Assessing for Clubbing

  • Nail-fold angle
    • Profile angle: tangential angle made by nail as it exits from terminal phalanx (cuticle)
    • Angle is abnormal if it approaches 180°
  • Phalangeal depth ratio
    • Ratio of diameter of the finger at cuticle to the diameter of the finger at DIP joint
    • Ratios of > 1.0 indicate clubbing
  • Digital index
    • Obtained by summing the phalangeal depth ratio for all 10 fingers
    • An index of > 10.2 indicates clubbing
  • Schamroth's sign
    • Combines qualities of nail-fold angle and phalangeal depth ratio
    • Have patient oppose index fingers so that they're nail-to-nail, pointing downwards
    • Negative/normal: diamond-shaped window (arrowhead) is created
    • Positive/abnormal: obliteration of diamond shape
  • Grip sides of subject’s distal end of finger between thumb and middle finger with one hand and exert downward pressure at base of nail bed with index finger of other hand
  • Clubbing
    • Increased sponginess
    • Perception that nail is “floating” within soft tissue
    • Palpable proximal edge of nail


  1. Bickley LS. The thorax and lungs.
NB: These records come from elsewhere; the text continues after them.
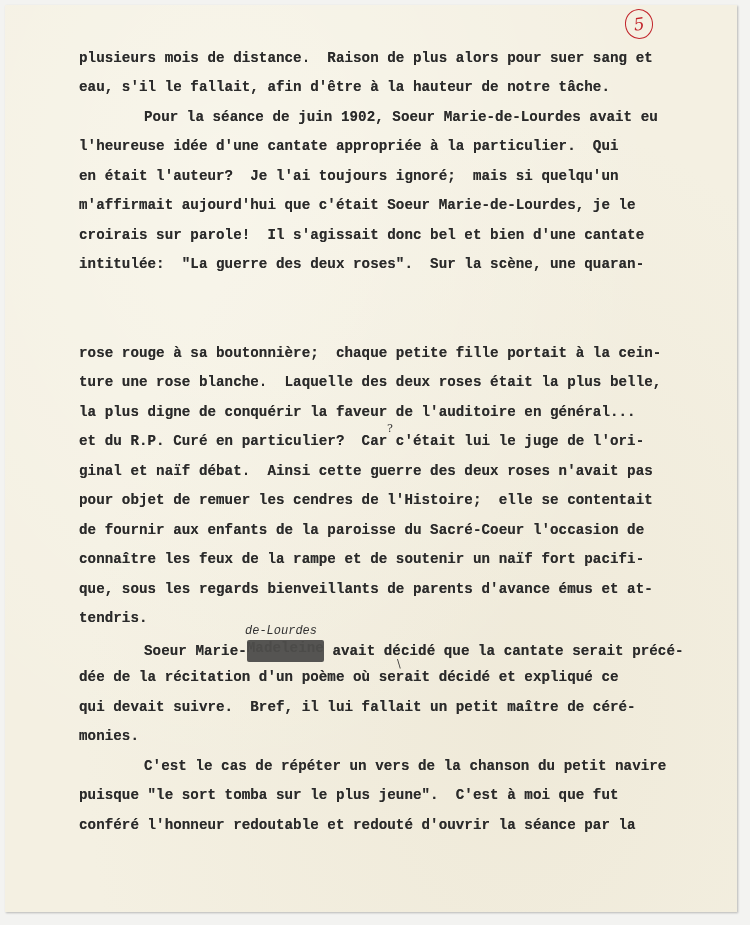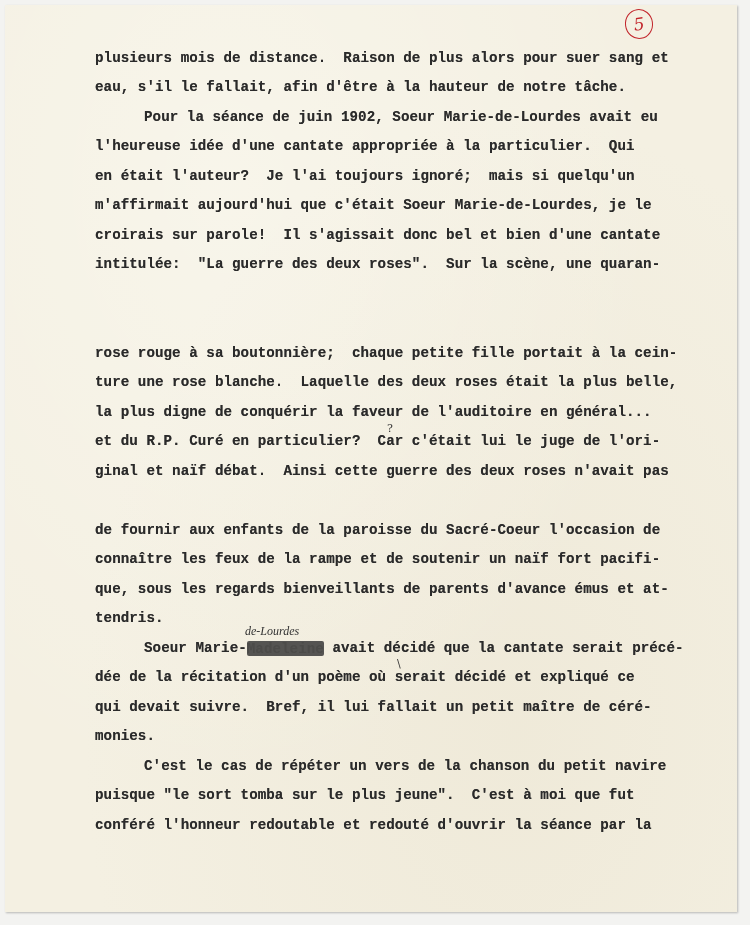--- a/index.html
+++ b/index.html
@@ -40,7 +40,7 @@
     }
     .line {
       position: absolute;
-      left: 90px;
+      left: 74px;
       font-family: "Liberation Mono", "DejaVu Sans Mono", monospace;
       font-size: 14.2px;
       font-weight: bold;

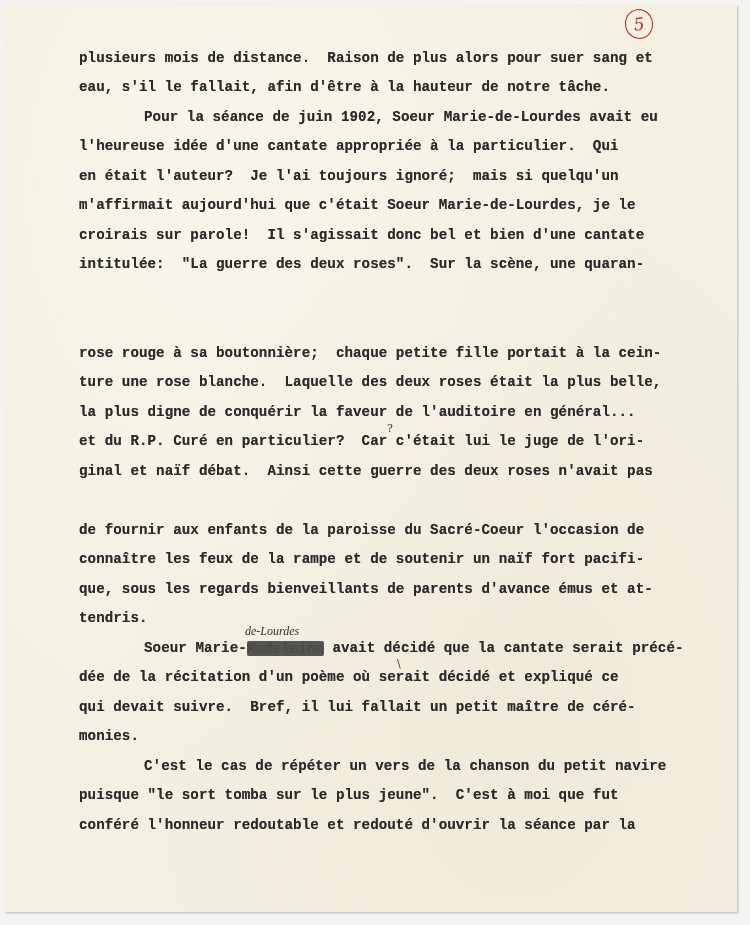--- a/index.html
+++ b/index.html
@@ -93,6 +93,7 @@
   <div class="margin-mark" style="left:382px; top:417px">?</div>
   <div class="line" style="top:428px">et du R.P. Curé en particulier?  Car c'était lui le juge de l'ori-</div>
   <div class="line" style="top:458px">ginal et naïf débat.  Ainsi cette guerre des deux roses n'avait pas</div>
+  <div class="line" style="top:487px">pour objet de remuer les cendres de l'Histoire;  elle se contentait</div>
   <div class="line" style="top:517px">de fournir aux enfants de la paroisse du Sacré-Coeur l'occasion de</div>
   <div class="line" style="top:546px">connaître les feux de la rampe et de soutenir un naïf fort pacifi-</div>
   <div class="line" style="top:576px">que, sous les regards bienveillants de parents d'avance émus et at-</div>

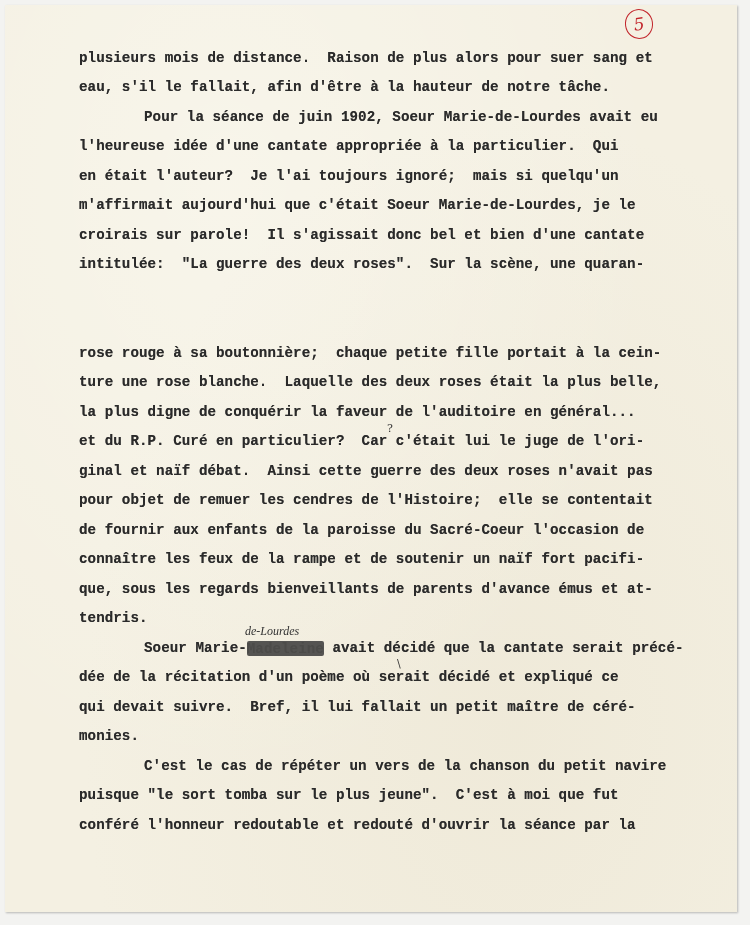--- a/index.html
+++ b/index.html
@@ -52,7 +52,7 @@
     .line.indent { left: 139px; text-align: center; }
     .annotation {
       position: absolute;
-      font-family: Liberation Serif, serif;
+      font-family: Liberation Mono, monospace;
       font-style: italic;
       font-size: 12px;
       color: #333;

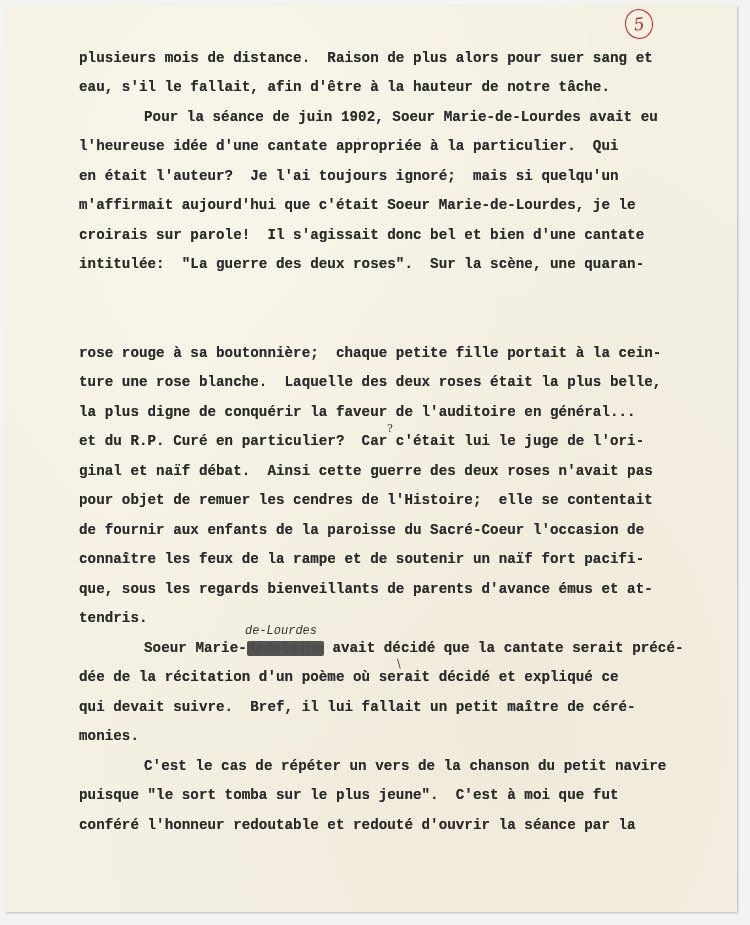--- a/index.html
+++ b/index.html
@@ -62,7 +62,7 @@
       background: #3a3a3a;
       color: transparent;
       border-radius: 2px;
-      height: 15px;
+      height: 22px;
       vertical-align: middle;
       opacity: 0.85;
     }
In: Bickley LS, Szilagyi PG. Bates' Guide to Physical Examination and History Taking. 10th ed. Philadelphia, PA: Lippincott Williams & Wilkins; 2009:283-321.
  2. Lampe RM, Kagan A. Detection of clubbing—Schamroth’s sign. Closing the window and opening the angle. Clinical Pediatrics. 1983;22(2):125.
  3. Myers KA, Farquhar DRE. The rational clinical examination: Does this patient have clubbing? JAMA. 2001;286(3):341-347.